Unless you’ve tried it, don’t think it’s dumb. It’s quite impressive.
Get used to it, it’s only going to get better. My book collection is going to make me look like such a dinosaur, 20 years from now.
can you throw it at someone?
@Takuan — of course you can. but it’s cheaper and more effective to throw nokia bricks, which, as it turns out, is the actual term: check out the definition at urban dictionary . 😀
“giant bezel is giant.”
I like holding books with two hands
I like folding the corners over (sorry)
I like the smell of old penguin orangebacks
I like lending books to friends without worrying about DRM (or whatever)
I think the even actor/model in the photo thinks it’s really badly rubbish
-I- like the idea of someday just buying ebooks of my textbooks (or pirating them >.>) and hopefully saving some money.
Somehow, though, I doubt a $350 cost just for the reader would be conducive to that.
…I think even the actor/model in the photo thinks it’s really badly rubbish…
sorry English is my first language, but typing is my last
About the bezel: you need some space to touch the front with one or more fingers around to hold it with one hand without touching relevant buttons. This is for your conveniance.
I’m an English major. For me to convert to an ebook reader it would have to have a way to highlight/underline passages *and* write notes in the margins. Being able to search the text of my notes would guarantee a purchase from me. Does such a thing exist? If not… why not? There are plenty of people who simply must be able to write in their books, but so far I haven’t found an ebook reader that allows the user to make notes.
I apparently speak for no one else when I say: want.
Look, books are nice and whatever but they weigh a ton, take up valuable space, smell like chemicals or rot — as nice as you may think that is — and take forever to show up in the mail. They’re usually only read once unless they’re particular favourites, so they don’t really need to have a persistent physical presence. Thousands upon thousands of books are old and free.
My household goes through about 30 newspapers, 10 magazines, 20 comics, ~3 graphic novels, and ~2-5 novels a month. I’ve worked in a bookstore and have about 30 boxes or shelves of the things, so you can’t tell me I don’t love books. I’ll still be happy to see the bound paper madness end.
Still, probably can’t have unless they’ve solved that little “US Only” issue.
I can still read my books when the battery runs out on the kindle.
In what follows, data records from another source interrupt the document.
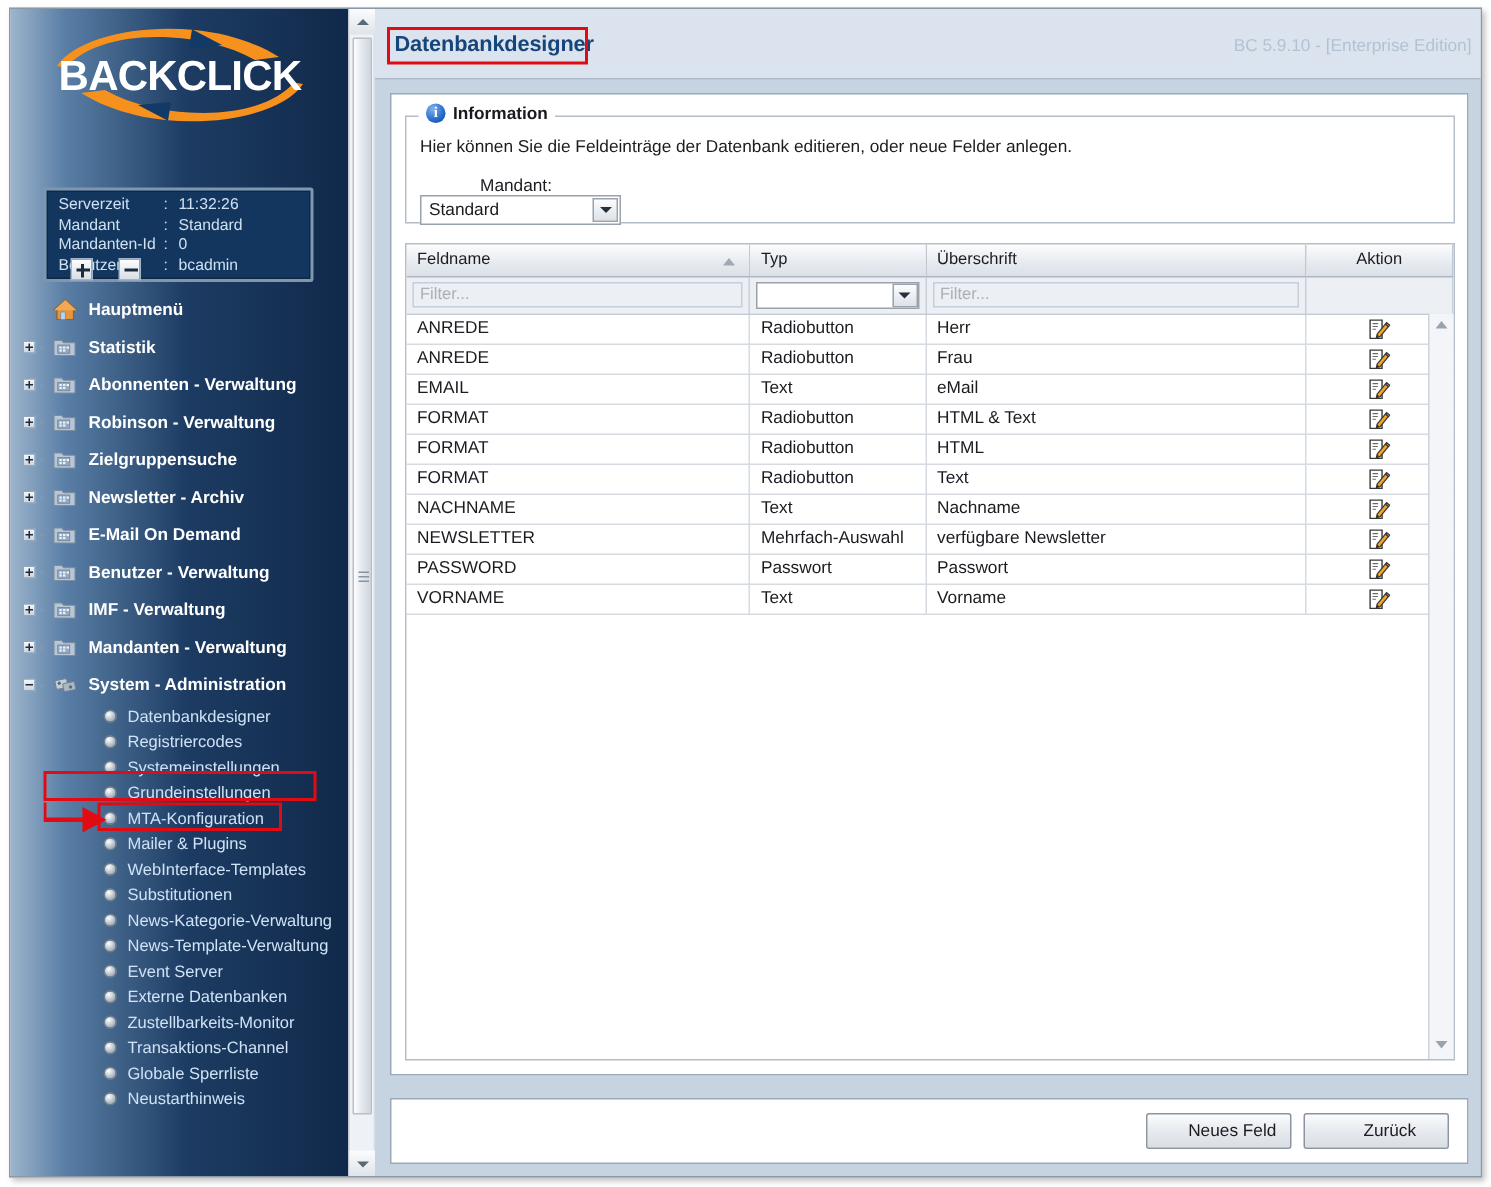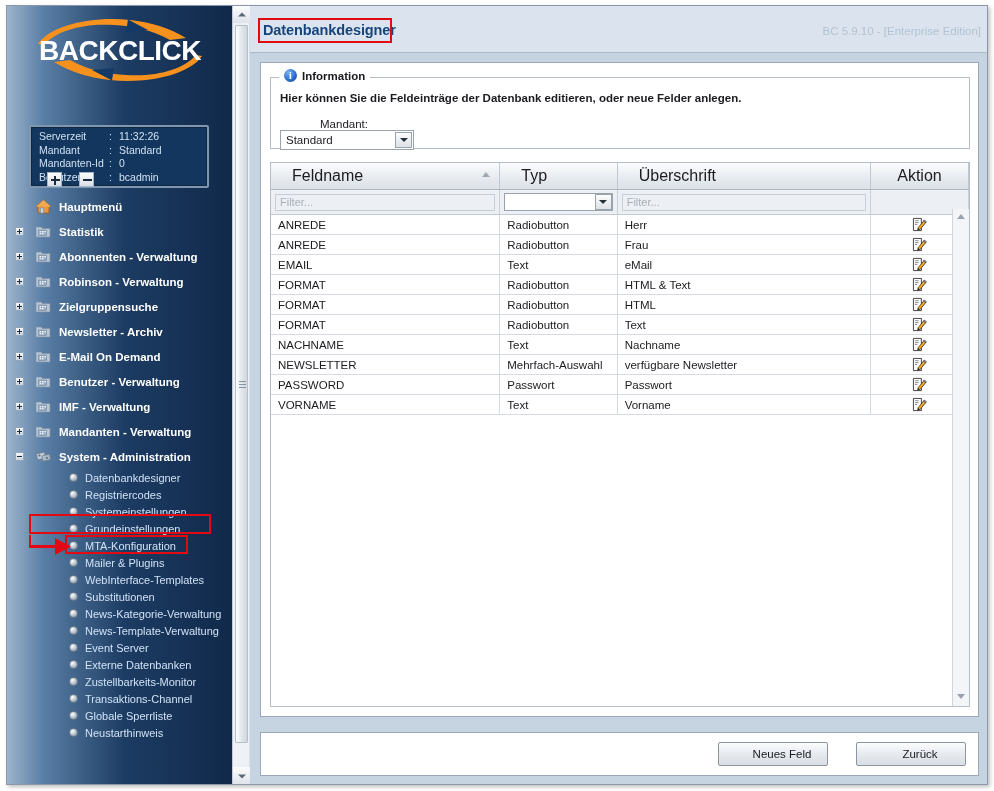"Hier können Sie die Feldeinträge" .fs-desc { font-weight: bold -> none }
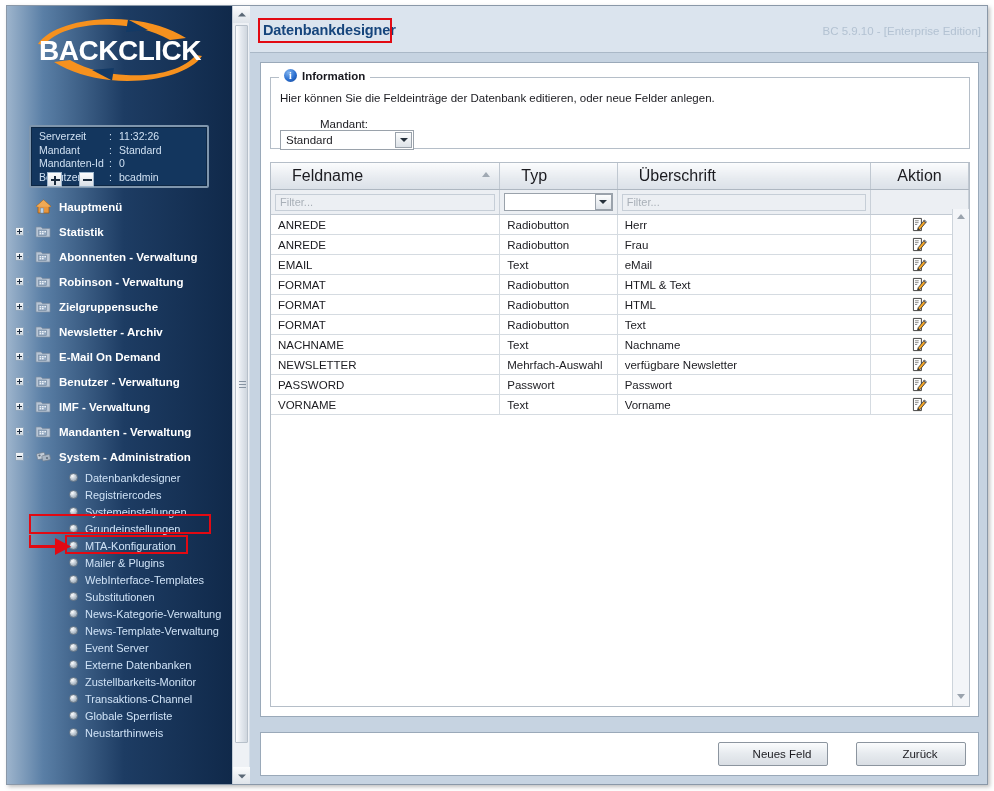"Feldname" .grid th { font-size: 16px -> 11px; padding: 4px 21px -> 4px 7px }
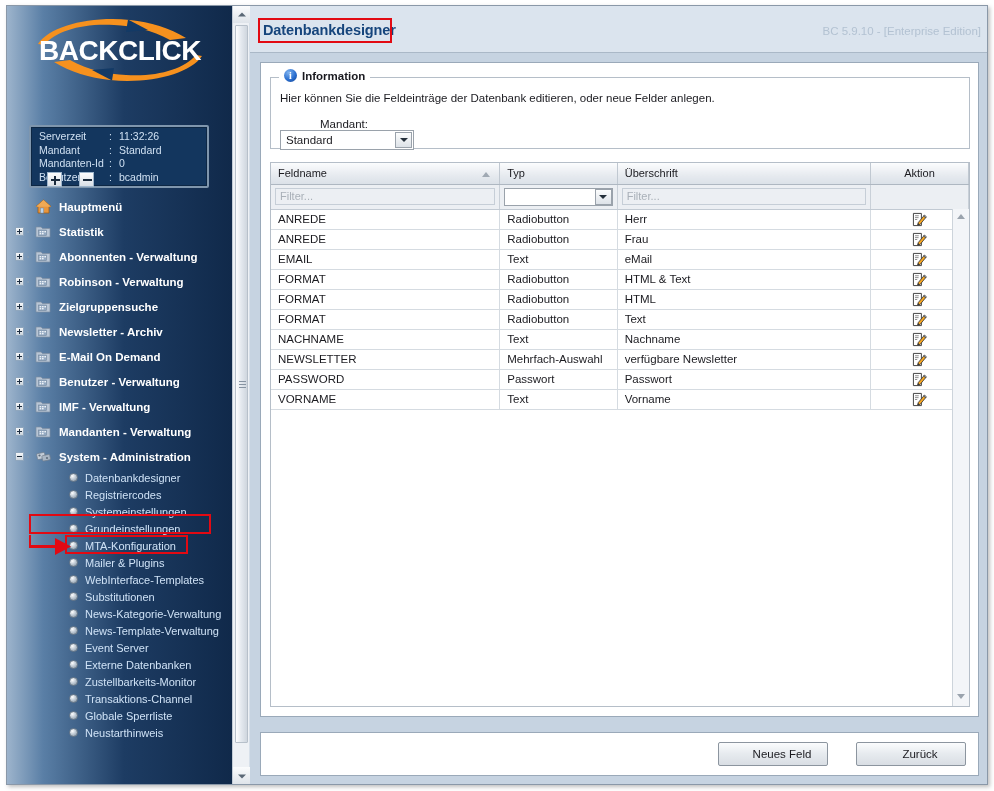"Neues Feld" .btn { margin-left: 28px -> 8px; width: 110px -> 97px }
Now.. if they do a version for sheet music, A3 landscape size, which I can also write on… then I’d be very very happy. I love having books around, but the piles of music are a different matter…
I think it looks cute. And once it takes of (“it” being “digital book viewers” not specifically the Kindle), book piracy will too.
Which, of course, means that all the world’s books will finally be online, available in minutes.
This is one of the great unrealized potentials of the internet. Illicit printers will spring up, distributing black-market engineering textbooks to slum kids, feminist literature to Catholics, and Ian M. Banks novels to kids forced to read ‘Lady Chatterley’s Lover’ in school.
I mean, I can’t remember the last time (it must have been years ago) an obscure film I wanted to see wasn’t available online. Yet I still, in this day and age, have to trawl through dusty secondhand bookstores, or wait for weeks for a special order or an inter-library loan for even the most ordinary print title.
You can’t burn digital books.
Oops. of->off. So sorry.
My date with a kindle is inevitable but this doesn’t seem quite where I need it to be yet. It’s still a bit too expensive and the keyboard takes up too much real estate considering how often I’d use it. Plus many books I’d want to read don’t have a kindle addition yet. It’s one of those things that will keep getting better and cheaper the longer I wait and I don’t really have a pressing need for it. The current kindle is like the ipods available in 2003.
That’s Iain M. Banks to you buster (or simple old Iain Banks for his non-sci-fi works) — off topic but still kinda sad that an author has to differentiate his sci-fi works from his (cough) “serious” works….
Now.. if they do a version for sheet music, A3 landscape size, which I can also write on…
If you build it, they will come.
I like books, with pages, ink, and varied typography. I know, it’s ever-so old-fashioned. A voracious reader, I have found that it is difficult for me to focus on a screen for more than about eight minutes. Give me a ream of paper, my glasses, and a pot of coffee and I’m good for hours.
@TRICKPONY – the kindle’s screen is e-ink, very easy to read. You can even make the text bigger.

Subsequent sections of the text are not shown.